[Material for this exercise — start]

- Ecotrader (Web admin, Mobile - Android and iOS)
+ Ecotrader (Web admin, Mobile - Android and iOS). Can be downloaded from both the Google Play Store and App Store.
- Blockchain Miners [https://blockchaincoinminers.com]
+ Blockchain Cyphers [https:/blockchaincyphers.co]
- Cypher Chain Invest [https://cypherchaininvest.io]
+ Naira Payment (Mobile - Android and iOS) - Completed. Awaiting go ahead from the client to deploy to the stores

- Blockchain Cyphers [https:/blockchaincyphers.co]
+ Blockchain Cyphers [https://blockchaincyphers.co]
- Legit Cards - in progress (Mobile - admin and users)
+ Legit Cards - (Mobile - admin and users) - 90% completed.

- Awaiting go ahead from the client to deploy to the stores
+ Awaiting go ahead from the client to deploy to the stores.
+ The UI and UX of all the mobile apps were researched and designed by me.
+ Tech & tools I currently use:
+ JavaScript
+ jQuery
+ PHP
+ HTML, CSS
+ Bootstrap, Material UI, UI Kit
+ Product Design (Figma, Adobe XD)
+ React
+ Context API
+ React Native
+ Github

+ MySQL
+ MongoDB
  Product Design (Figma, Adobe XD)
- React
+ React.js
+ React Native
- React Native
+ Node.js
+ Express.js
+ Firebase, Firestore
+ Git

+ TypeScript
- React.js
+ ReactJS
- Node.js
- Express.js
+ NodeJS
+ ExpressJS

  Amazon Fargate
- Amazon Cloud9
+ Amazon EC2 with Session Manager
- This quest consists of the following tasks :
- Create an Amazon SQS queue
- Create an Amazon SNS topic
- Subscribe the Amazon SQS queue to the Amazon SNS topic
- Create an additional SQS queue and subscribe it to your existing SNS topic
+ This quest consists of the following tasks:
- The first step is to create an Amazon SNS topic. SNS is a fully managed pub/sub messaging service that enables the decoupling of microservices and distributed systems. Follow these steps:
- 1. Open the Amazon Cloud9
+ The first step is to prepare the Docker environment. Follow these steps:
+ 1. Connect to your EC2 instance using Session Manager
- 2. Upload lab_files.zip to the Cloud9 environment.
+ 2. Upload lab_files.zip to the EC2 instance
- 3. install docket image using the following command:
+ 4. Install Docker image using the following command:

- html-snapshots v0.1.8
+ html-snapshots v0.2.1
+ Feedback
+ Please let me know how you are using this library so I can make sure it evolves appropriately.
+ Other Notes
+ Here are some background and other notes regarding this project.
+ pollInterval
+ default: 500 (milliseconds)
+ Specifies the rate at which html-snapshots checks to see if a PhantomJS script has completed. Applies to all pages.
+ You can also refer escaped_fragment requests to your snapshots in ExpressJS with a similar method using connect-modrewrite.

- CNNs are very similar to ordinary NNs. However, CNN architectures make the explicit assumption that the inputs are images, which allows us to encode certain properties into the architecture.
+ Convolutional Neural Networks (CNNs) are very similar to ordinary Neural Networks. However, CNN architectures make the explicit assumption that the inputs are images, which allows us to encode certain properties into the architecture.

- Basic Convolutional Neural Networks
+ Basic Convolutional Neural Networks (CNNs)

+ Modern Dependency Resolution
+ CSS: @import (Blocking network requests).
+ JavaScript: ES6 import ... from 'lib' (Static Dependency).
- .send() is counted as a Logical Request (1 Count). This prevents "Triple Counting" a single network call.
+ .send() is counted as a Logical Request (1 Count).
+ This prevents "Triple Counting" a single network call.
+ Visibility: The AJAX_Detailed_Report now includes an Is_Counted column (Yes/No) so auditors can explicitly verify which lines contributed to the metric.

[Material for this exercise — finish]

*Exercise description*: Looking at the data above, return every line from the one with "- Cypher Chain" down to the one with "- 90% completed.", exactly and inclusively.

*Output of the exercise*:
- Cypher Chain Invest [https://cypherchaininvest.io]
+ Naira Payment (Mobile - Android and iOS) - Completed. Awaiting go ahead from the client to deploy to the stores

- Blockchain Cyphers [https:/blockchaincyphers.co]
+ Blockchain Cyphers [https://blockchaincyphers.co]
- Legit Cards - in progress (Mobile - admin and users)
+ Legit Cards - (Mobile - admin and users) - 90% completed.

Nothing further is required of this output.